Le festival des Voix, qui avait lieu à Moissac depuis 25 ans, quitte cette ville du Tarn-et-Garonne après des désaccords avec le maire Romain Lopez, élu en 2020 avec le soutien du RN, lequel nie toute "purge politique".

La 25e édition de ce festival de musiques du monde aura lieu du 8 au 12 septembre à Saint-Nicolas-de-la-Grave (Tarn-et-Garonne), à moins de dix kilomètres de Moissac, avec la participation, parmi d'autres, de Thomas Dutronc, le Grupo Compay Segundo ou l'Orchestre National de Barbès.

L'association MCV (ex-"Moissac Cultures Vibrations", devenue "Moments de Cultures Vivantes"), qui était en charge du festival et de la programmation culturelle de Moissac ne "fait plus rien" dans cette ville du Tarn-et-Garonne, a-t-elle indiqué à l'AFP.

"Notre festival était adapté au patrimoine de cette ville qui a toujours vécu avec des gens qui arrivaient de l'extérieur mais notre programmation basée sur les voix du monde ne plaît pas à la mairie", a précisé un porte-parole de MCV, qui souhaite garder l'anonymat.

D'une manière générale, "l'association dérangeait le maire, il ne pouvait pas faire ce qu'il voulait", a-t-il ajouté.

De son côté, Romain Lopez, un ancien attaché parlementaire de Marion Maréchal qui a succédé à Jean-Michel Henryot (LR), après avoir obtenu 62,4% des voix au second tour des municipales de 2020, a évoqué des désaccords avec MCV qui ne sont "absolument pas liés à une quelconque purge politique".

Estimant que l'accord qui liait l'association à la mairie de Moissac pouvait lui poser "des problèmes juridiques", M. Lopez a expliqué à l'AFP avoir opté pour créer une régie municipale en charge des activités culturelles.

MCV avait le "monopole sur la programmation et sur les animations, au détriment d'autres associations et même de la mairie qui n'avait aucune politique sur la culture", déclare-t-il.
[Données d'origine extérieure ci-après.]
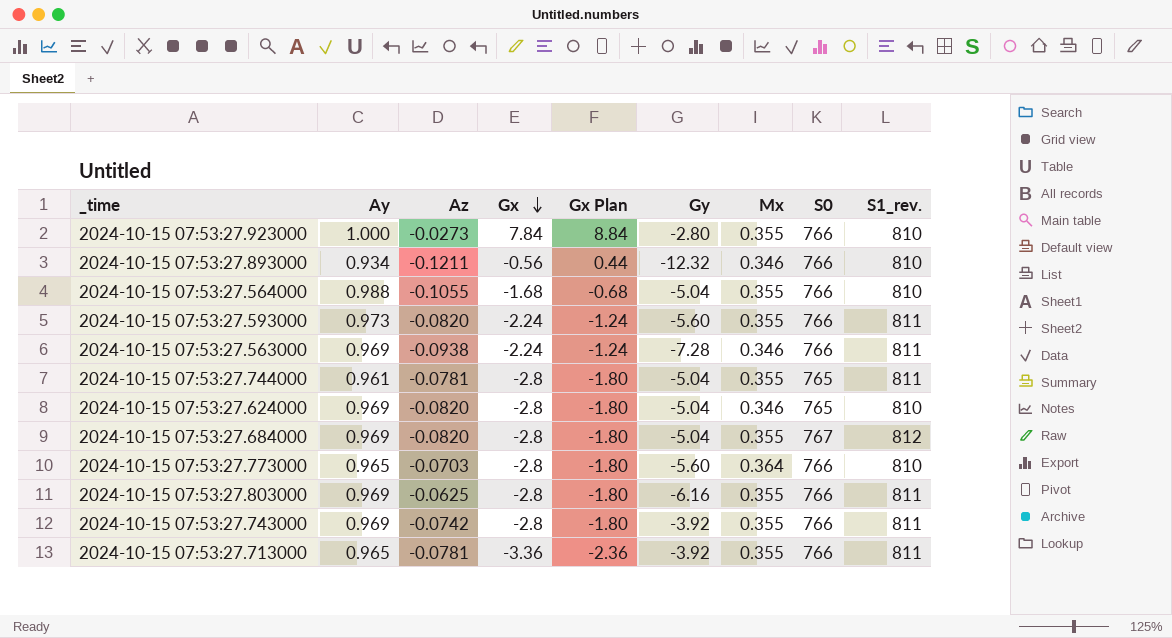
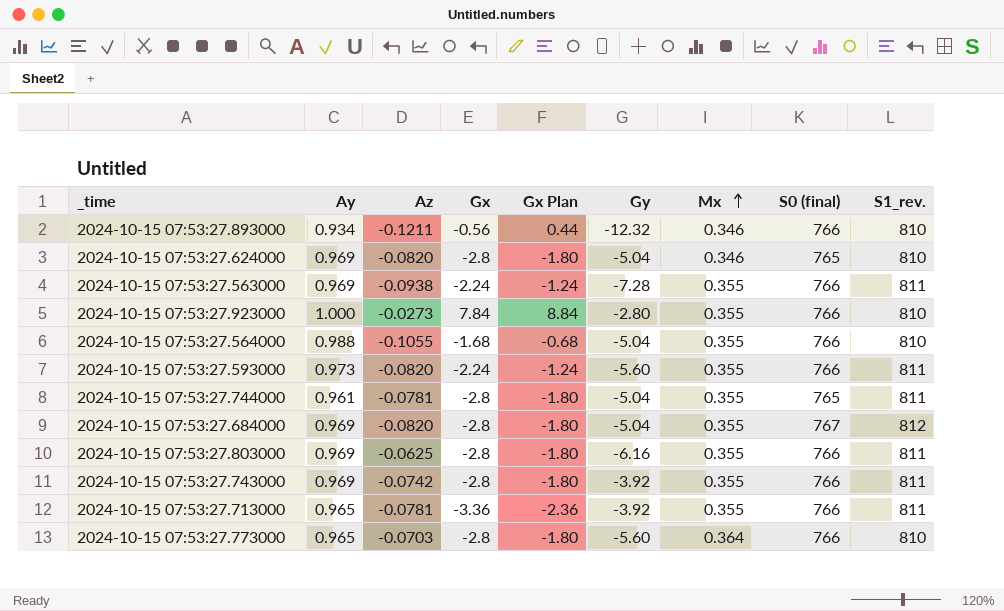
row order: Gx descending -> Mx ascending
column name: S0 -> S0 (final)
2024-10-15 07:53:27.563000 | Mx: 0.346 -> 0.355

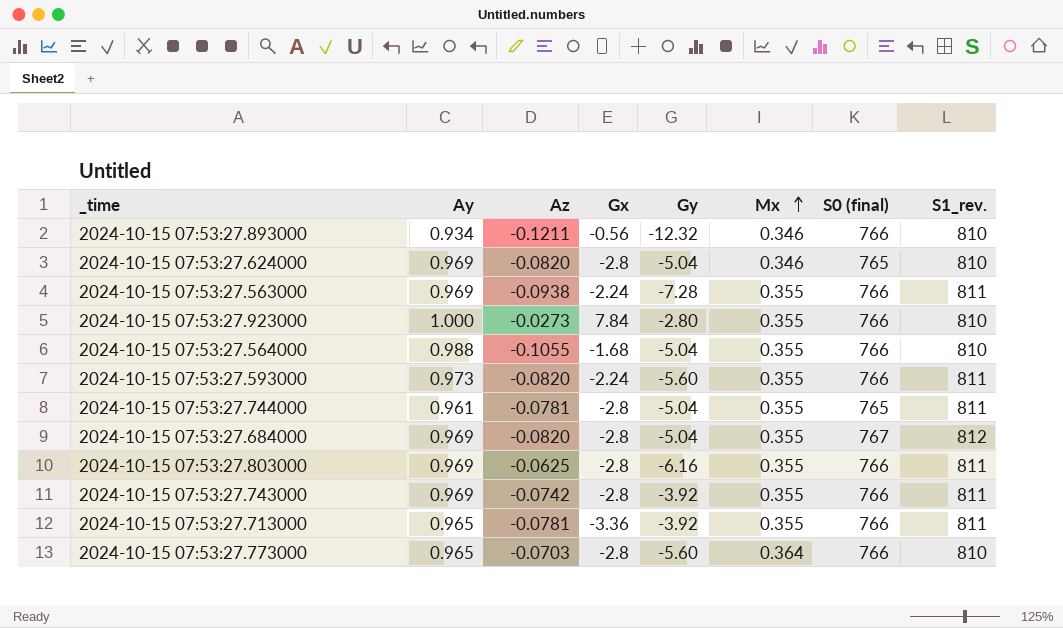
column Gx Plan | formula: [Gx] + 1 -> none

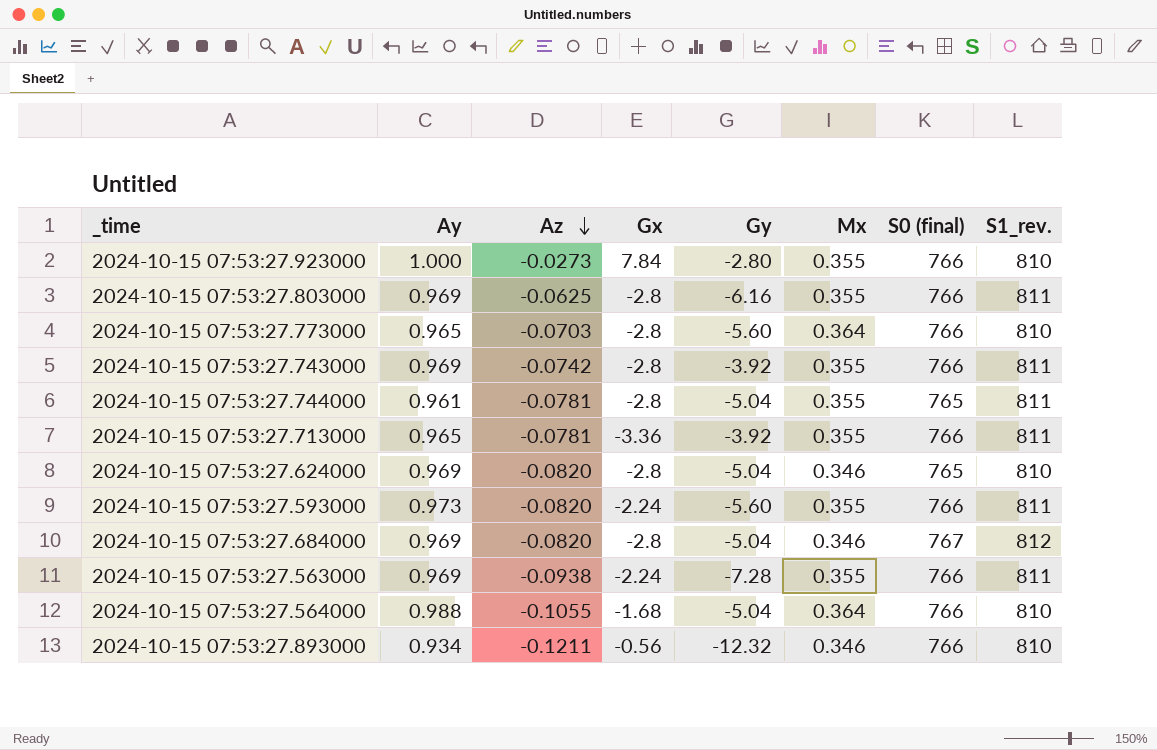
row order: Mx ascending -> Az descending
2024-10-15 07:53:27.684000 | Mx: 0.355 -> 0.346
2024-10-15 07:53:27.564000 | Mx: 0.355 -> 0.364

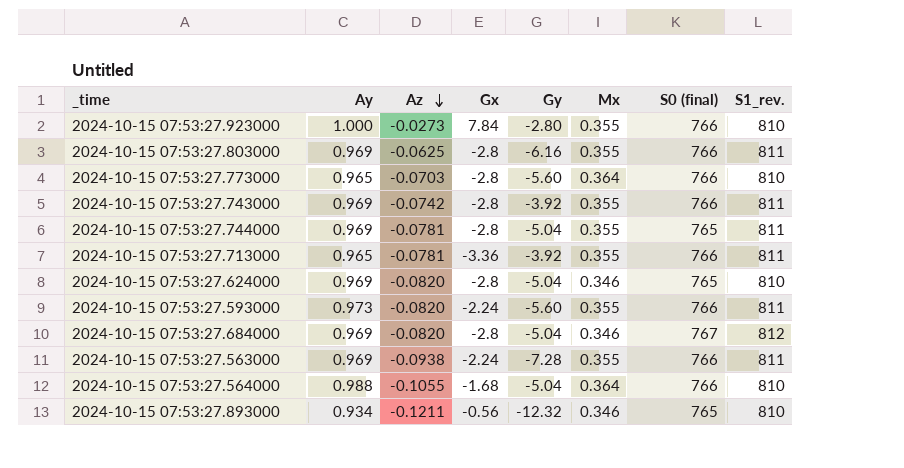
2024-10-15 07:53:27.744000 | Ay: 0.961 -> 0.969
2024-10-15 07:53:27.893000 | S0 (final): 766 -> 765

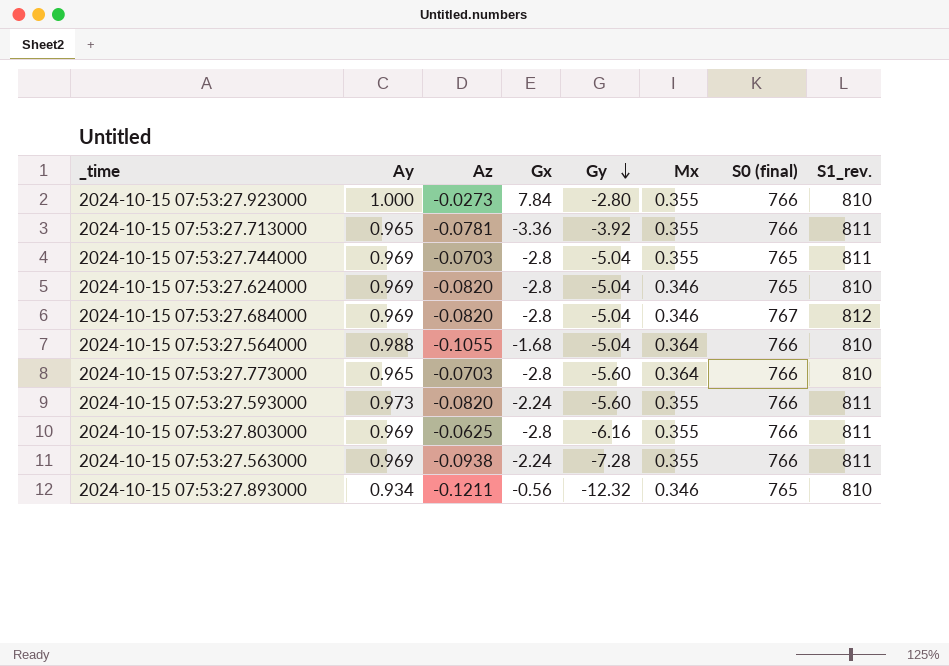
row order: Az descending -> Gy descending
row 2024-10-15 07:53:27.743000: 0.969 | -0.0742 | -2.8 | -3.92 | 0.355 | 766 | 811 -> none
2024-10-15 07:53:27.744000 | Az: -0.0781 -> -0.0703

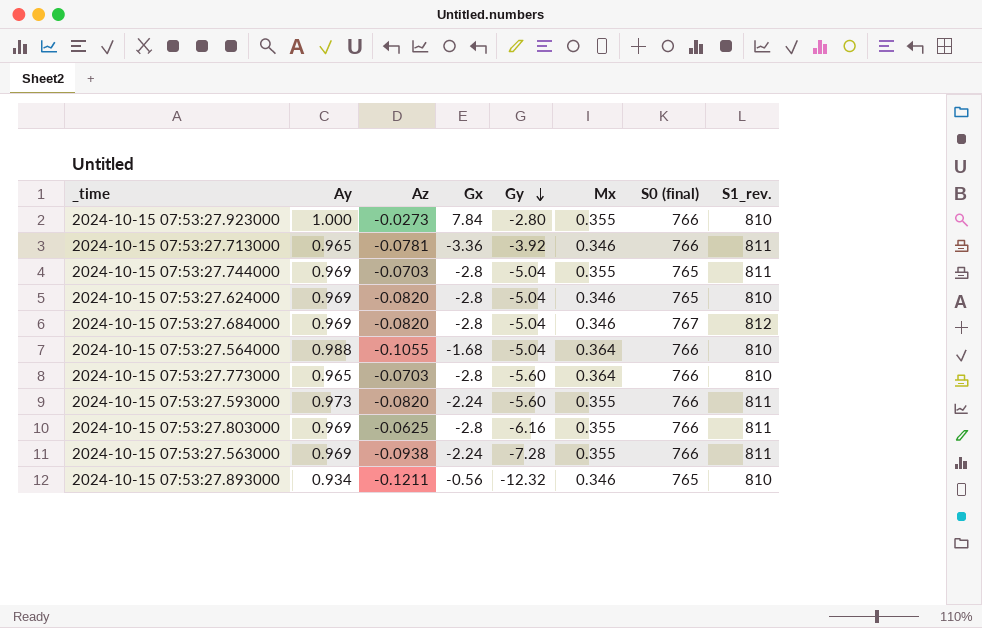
2024-10-15 07:53:27.713000 | Mx: 0.355 -> 0.346

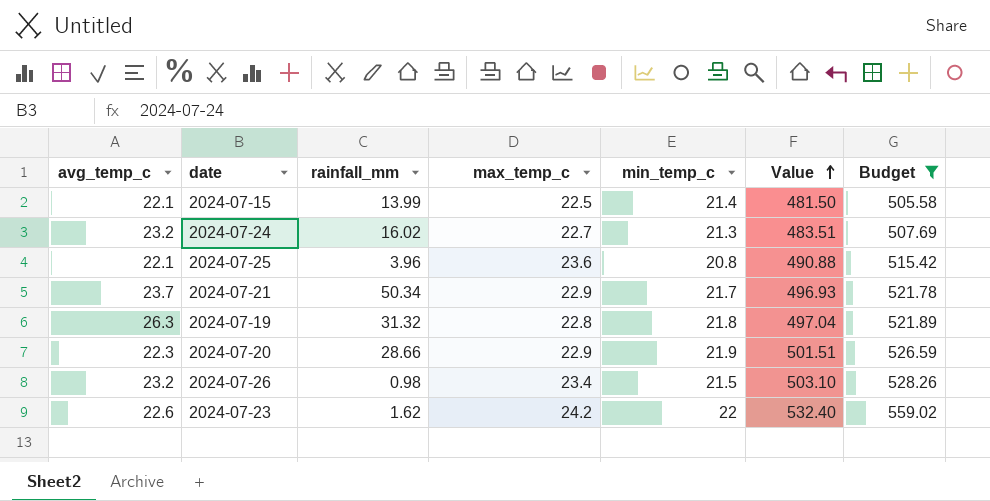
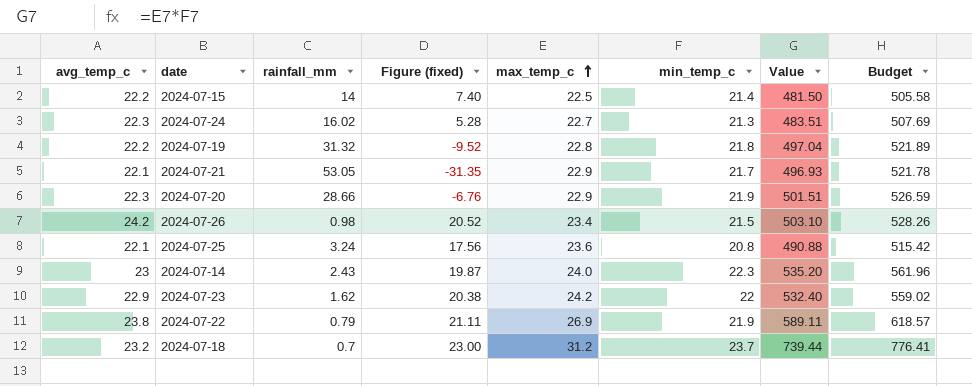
filter: Budget <= 559.02 -> none
row order: Value ascending -> max_temp_c ascending
column Figure (fixed) | formula: none -> [min_temp_c] - [rainfall_mm]
2024-07-15 | avg_temp_c: 22.1 -> 22.2
2024-07-15 | rainfall_mm: 13.99 -> 14
2024-07-24 | avg_temp_c: 23.2 -> 22.3
2024-07-19 | avg_temp_c: 26.3 -> 22.2
2024-07-21 | avg_temp_c: 23.7 -> 22.1
2024-07-21 | rainfall_mm: 50.34 -> 53.05
2024-07-26 | avg_temp_c: 23.2 -> 24.2
2024-07-25 | rainfall_mm: 3.96 -> 3.24
2024-07-23 | avg_temp_c: 22.6 -> 22.9

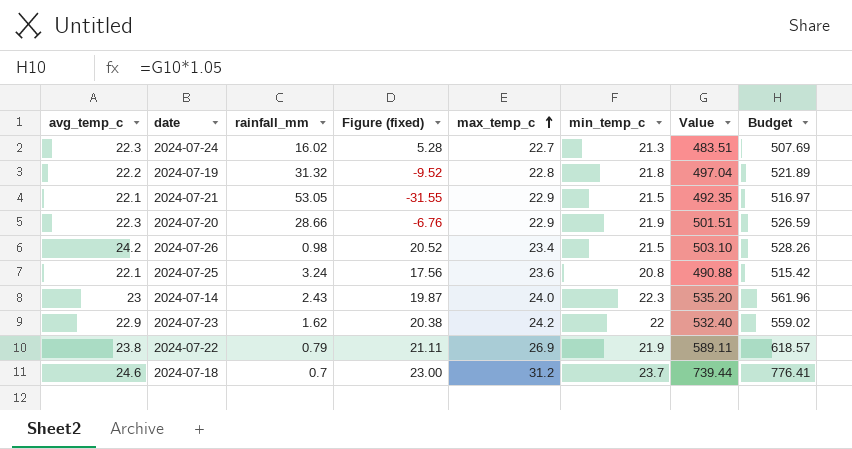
row 2024-07-15: 22.2 | 14 | 7.40 | 22.5 | 21.4 | 481.50 | 505.58 -> none
2024-07-21 | Figure (fixed): -31.35 -> -31.55
2024-07-21 | min_temp_c: 21.7 -> 21.5
2024-07-21 | Value: 496.93 -> 492.35
2024-07-21 | Budget: 521.78 -> 516.97
2024-07-18 | avg_temp_c: 23.2 -> 24.6

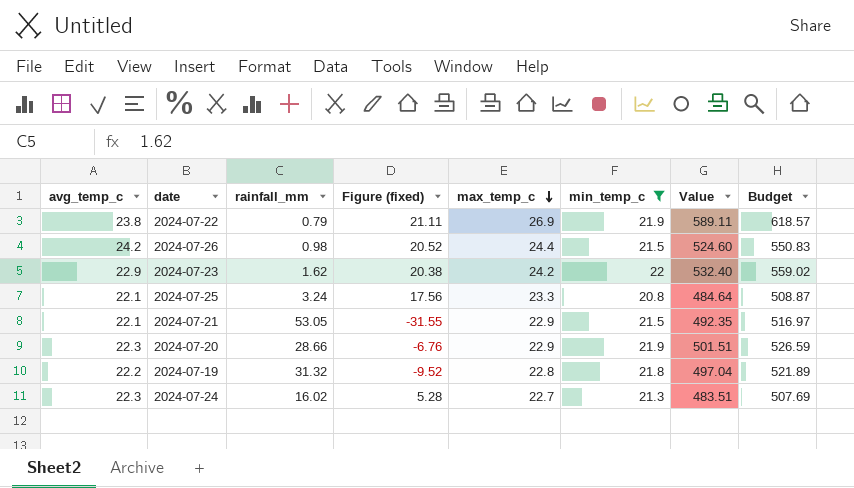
filter: none -> min_temp_c <= 22
row order: max_temp_c ascending -> max_temp_c descending
2024-07-26 | max_temp_c: 23.4 -> 24.4
2024-07-26 | Value: 503.10 -> 524.60
2024-07-26 | Budget: 528.26 -> 550.83
2024-07-25 | max_temp_c: 23.6 -> 23.3
2024-07-25 | Value: 490.88 -> 484.64
2024-07-25 | Budget: 515.42 -> 508.87

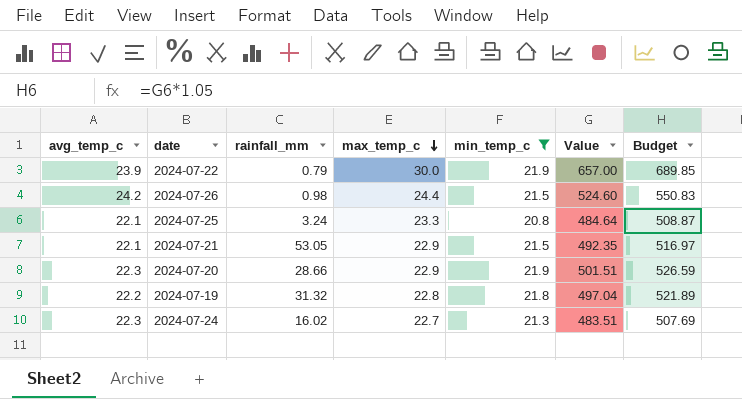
column Figure (fixed) | formula: [min_temp_c] - [rainfall_mm] -> none
row 2024-07-23: 22.9 | 1.62 | 20.38 | 24.2 | 22 | 532.40 | 559.02 -> none
2024-07-22 | avg_temp_c: 23.8 -> 23.9
2024-07-22 | max_temp_c: 26.9 -> 30.0
2024-07-22 | Value: 589.11 -> 657.00
2024-07-22 | Budget: 618.57 -> 689.85

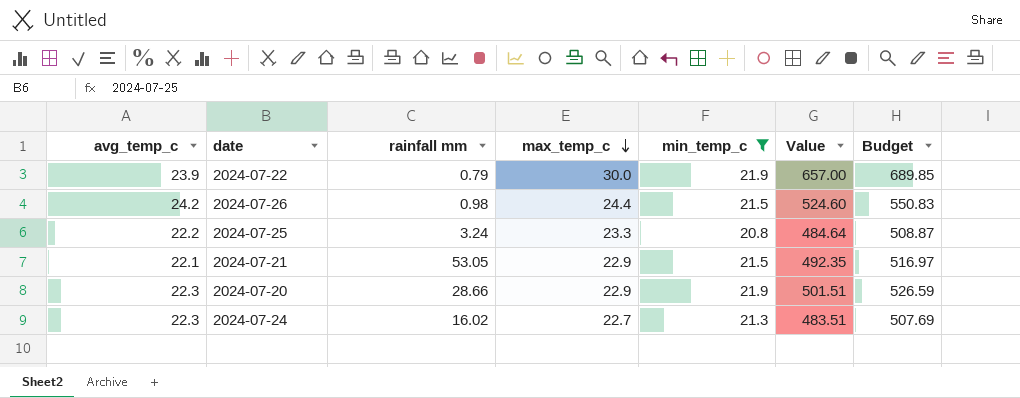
column name: rainfall_mm -> rainfall mm
row 2024-07-19: 22.2 | 31.32 | 22.8 | 21.8 | 497.04 | 521.89 -> none
2024-07-25 | avg_temp_c: 22.1 -> 22.2

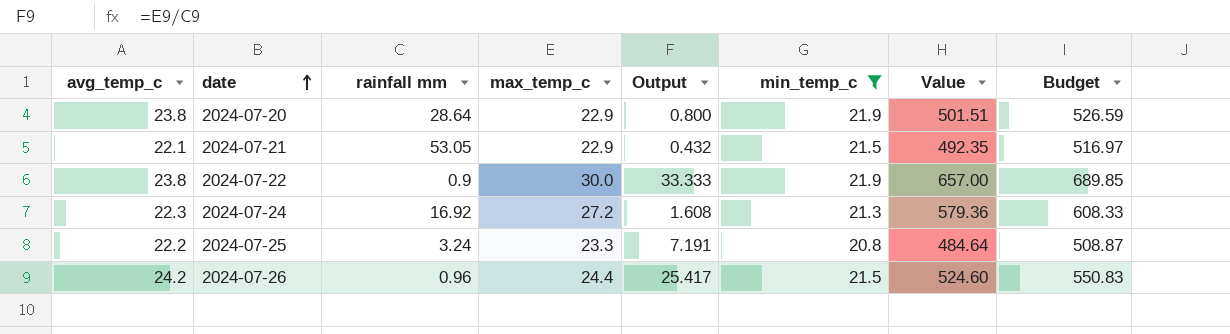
row order: max_temp_c descending -> date ascending
column Output | formula: none -> [max_temp_c] / [rainfall mm]
2024-07-20 | avg_temp_c: 22.3 -> 23.8
2024-07-20 | rainfall mm: 28.66 -> 28.64
2024-07-22 | avg_temp_c: 23.9 -> 23.8
2024-07-22 | rainfall mm: 0.79 -> 0.9
2024-07-24 | rainfall mm: 16.02 -> 16.92
2024-07-24 | max_temp_c: 22.7 -> 27.2
2024-07-24 | Value: 483.51 -> 579.36
2024-07-24 | Budget: 507.69 -> 608.33
2024-07-26 | rainfall mm: 0.98 -> 0.96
Pour lui, "la ville qui finance doit aussi être proactive, elle doit avoir sa propre démarche culturelle et non pas tout déléguer à une seule association".

Concernant le festival, il affirme avoir proposé à MCV d'en revoir certains aspects, estimant notamment que les artistes n'étaient pas suffisamment connus et que les tarifs étaient trop élevés, ce que nie MCV.

La place pour certains concerts coûtait "entre 20 et 30 euros dans une ville où vous avez 25% d'habitants sous le seuil de pauvreté", selon M. Lopez.

MCV souligne que sa programmation n'a jamais été "élitiste mais exigeante" et qu'entre la saison culturelle et le festival, la moitié des spectacles étaient gratuits. Pour l'autre moitié, les prix oscillaient en moyenne entre 18 et 25 euros, affirme-t-elle.